Christine Maggiore, an AIDS activist-turned-HIV/AIDS-skeptic, died in her home Saturday of pneumonia, according to the Associated Press.
The Los Angeles coroner's office has yet to determine if her pneumonia was AIDS-related. If it was, it could serve as an ironic end to her work, promoting the idea that there is no definite link between HIV and AIDS, and that HIV tests are inaccurate.
Whatever details her autopsy reveals, Maggiore's life may prove to be more controversial than her death.
Since 1992, Maggiore founded two HIV/AIDS skeptic groups, including the Alive and Well AIDS Alternatives group in Los Angeles. Later, she traveled to Africa and is said to have personally influenced former South African President Thabo Mbeki's decision to block funding for HIV-positive pregnant women in South Africa.
Maggiore also appeared on TV, in Mothering magazine and in documentaries describing her decision to marry, have unprotected sex, and later breast-feed her two children without taking the drug AZT, which is typically prescribed to prevent an HIV transmission from mother to baby.
AIDS researchers and public health advocates have overwhelmingly condemned her work and personal life as deadly.
"They caused the death of thousands of South Africans by delaying treatment and spreading infections," said Dr. Charlie van der Horst, a professor of medicine at the University of North Carolina in Chapel Hill.
Van der Horst referred to a journal study that estimated 330,000 lives were lost to new AIDS infections during the time Mbeki blocked government funding of AZT treatment to mothers.
"There is a space in hell reserved for them," said van der Horst.
Other scientists have a more visceral reaction to Maggiore's cause.
"The image, on the cover of a magazine aimed at mothers, of her heavily pregnant, naked belly, daubed with a slogan 'No AZT' in red paint was one of the single sickest images the AIDS pandemic has ever seen," said John P. Moore, a professor of microbiology and immunology at the Weill Medical College of Cornell University in New York City.
At the time of the picture, Maggiore was pregnant with daughter Eliza Jane Scovill. In 2005, Eliza Jane died at age 3 of pneumonia.

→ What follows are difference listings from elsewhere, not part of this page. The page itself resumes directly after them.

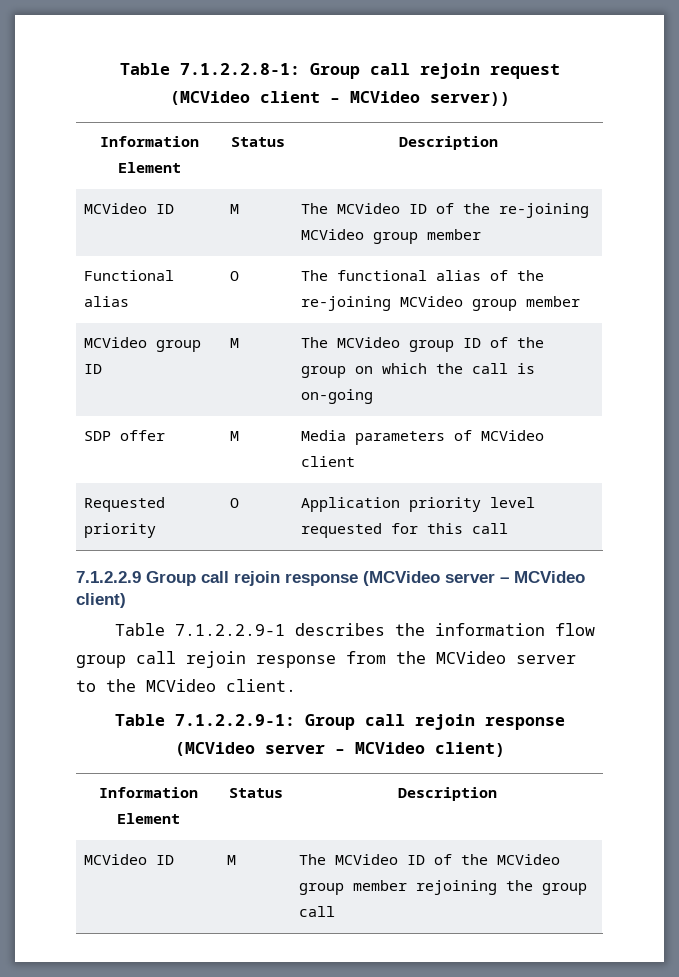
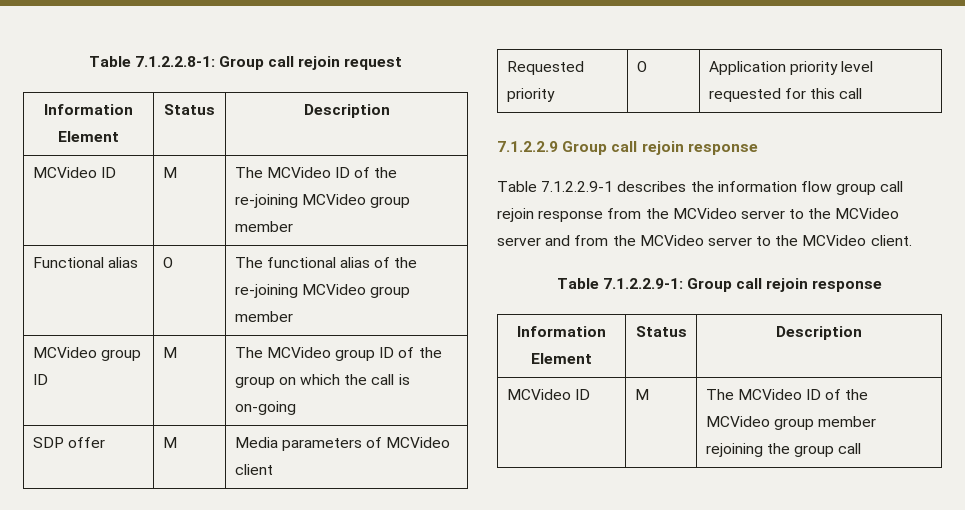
- Table 7.1.2.2.8-1: Group call rejoin request (MCVideo client – MCVideo server))
+ Table 7.1.2.2.8-1: Group call rejoin request
- 7.1.2.2.9 Group call rejoin response (MCVideo server – MCVideo client)
+ 7.1.2.2.9 Group call rejoin response
- Table 7.1.2.2.9-1 describes the information flow group call rejoin response from the MCVideo server to the MCVideo client.
+ Table 7.1.2.2.9-1 describes the information flow group call rejoin response from the MCVideo server to the MCVideo server and from the MCVideo server to the MCVideo client.
- Table 7.1.2.2.9-1: Group call rejoin response (MCVideo server – MCVideo client)
+ Table 7.1.2.2.9-1: Group call rejoin response

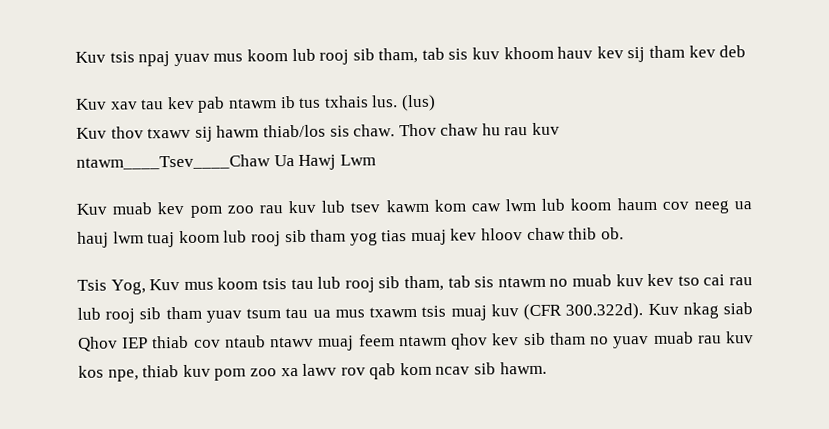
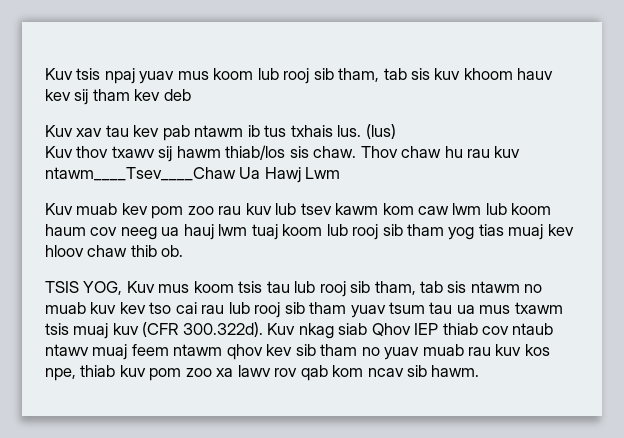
- Tsis Yog, Kuv mus koom tsis tau lub rooj sib tham, tab sis ntawm no muab kuv kev tso cai rau lub rooj sib tham yuav tsum tau ua mus txawm tsis muaj kuv (CFR 300.322d). Kuv nkag siab Qhov IEP thiab cov ntaub ntawv muaj feem ntawm qhov kev sib tham no yuav muab rau kuv kos npe, thiab kuv pom zoo xa lawv rov qab kom ncav sib hawm.
+ TSIS YOG, Kuv mus koom tsis tau lub rooj sib tham, tab sis ntawm no muab kuv kev tso cai rau lub rooj sib tham yuav tsum tau ua mus txawm tsis muaj kuv (CFR 300.322d). Kuv nkag siab Qhov IEP thiab cov ntaub ntawv muaj feem ntawm qhov kev sib tham no yuav muab rau kuv kos npe, thiab kuv pom zoo xa lawv rov qab kom ncav sib hawm.

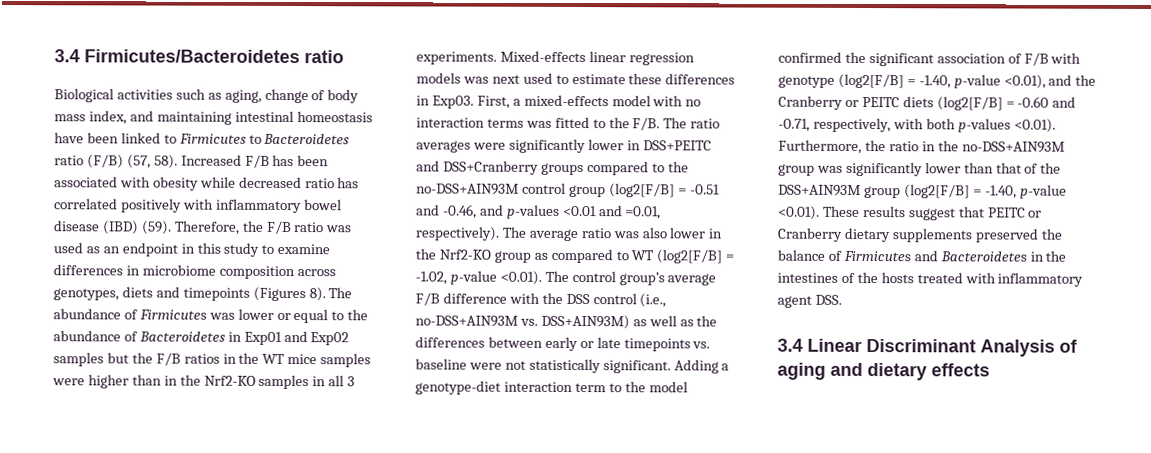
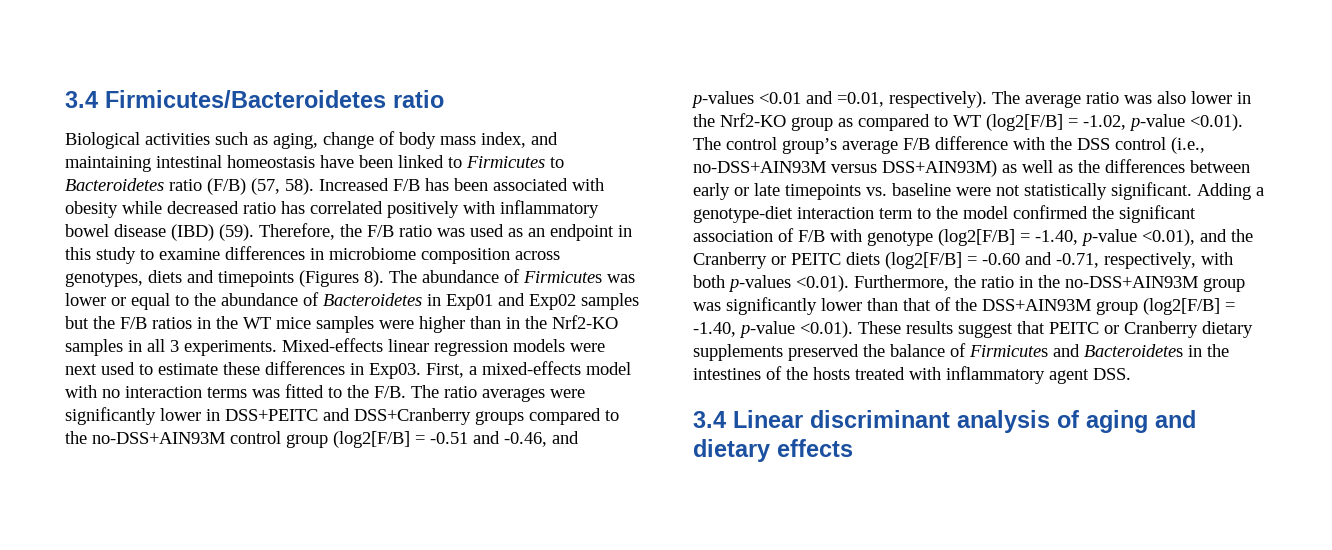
- Mixed-effects linear regression models was next used to estimate these differences in Exp03.
+ Mixed-effects linear regression models were next used to estimate these differences in Exp03.
- The average ratio was also lower in the Nrf2-KO group as compared to WT (log2[F/B] = -1.02, p-value <0.01). The control group’s average F/B difference with the DSS control (i.e., no-DSS+AIN93M vs. DSS+AIN93M) as well as the differences between early or late timepoints vs. baseline were not statistically significant.
+ The average ratio was also lower in the Nrf2-KO group as compared to WT (log2[F/B] = -1.02, p-value <0.01). The control group’s average F/B difference with the DSS control (i.e., no-DSS+AIN93M versus DSS+AIN93M) as well as the differences between early or late timepoints vs. baseline were not statistically significant.
- 3.4 Linear Discriminant Analysis of aging and dietary effects
+ 3.4 Linear discriminant analysis of aging and dietary effects

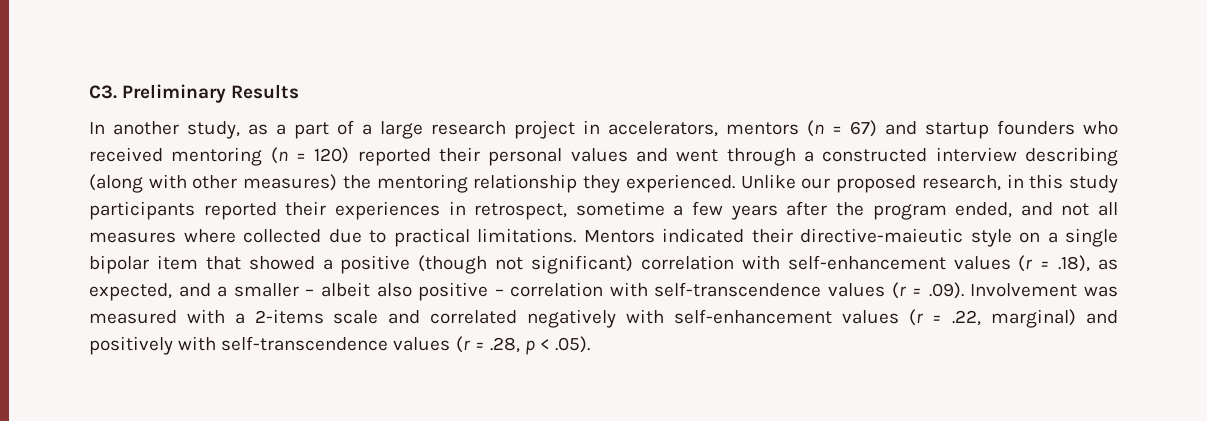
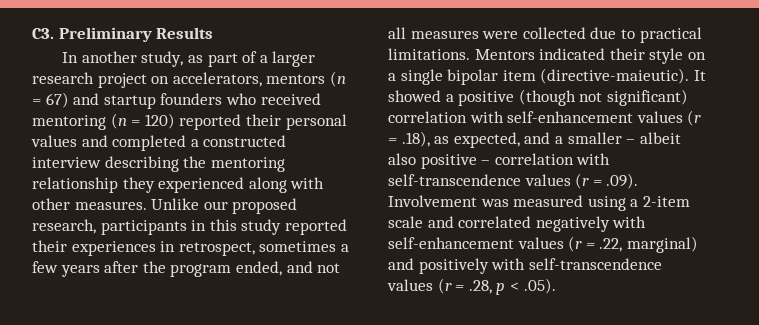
- In another study, as a part of a large research project in accelerators, mentors (n = 67) and startup founders who received mentoring (n = 120) reported their personal values and went through a constructed interview describing (along with other measures) the mentoring relationship they experienced.
+ In another study, as part of a larger research project on accelerators, mentors (n = 67) and startup founders who received mentoring (n = 120) reported their personal values and completed a constructed interview describing the mentoring relationship they experienced along with other measures.
- Unlike our proposed research, in this study participants reported their experiences in retrospect, sometime a few years after the program ended, and not all measures where collected due to practical limitations.
+ Unlike our proposed research, participants in this study reported their experiences in retrospect, sometimes a few years after the program ended, and not all measures were collected due to practical limitations.
- Mentors indicated their directive-maieutic style on a single bipolar item that showed a positive (though not significant) correlation with self-enhancement values (r = .18), as expected, and a smaller – albeit also positive – correlation with self-transcendence values (r = .09). Involvement was measured with a 2-items scale and correlated negatively with self-enhancement values (r = .22, marginal) and positively with self-transcendence values (r = .28, p < .05).
+ Mentors indicated their style on a single bipolar item (directive-maieutic). It showed a positive (though not significant) correlation with self-enhancement values (r = .18), as expected, and a smaller – albeit also positive – correlation with self-transcendence values (r = .09). Involvement was measured using a 2-item scale and correlated negatively with self-enhancement values (r = .22, marginal) and positively with self-transcendence values (r = .28, p < .05).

The Los Angeles County Coroner's office determined her death to be AIDS-related, but the Scovill family claimed Eliza Jane died from a reaction to antibiotics.
Maggiore and her husband, Robin Scovill were investigated, but never faced any charges related to the death.
Michael Ellner, a long-time friend and associate of Maggiore's, believes the stress from her loss and the public backlash to her views caused her untimely death.
"I lost somebody that I admired and loved, and I expect in the next couple of weeks that she'll be raked over the coals, even though she's dead," said Ellner, who teaches hypnosis techniques to medical professionals and is the founder of HEAL, a volunteer group that disseminates AIDS skepticism information.
Ellner met Maggiore in 1992, shortly after she received an HIV diagnosis and shortly after she met Dr. Peter Duesberg, a professor of molecular and cell biology at the University of California, Berkeley. Duesberg became known as a lone wolf in the AIDS research world for his theories that the strong, toxic nature of AZT drugs actually induces AIDS.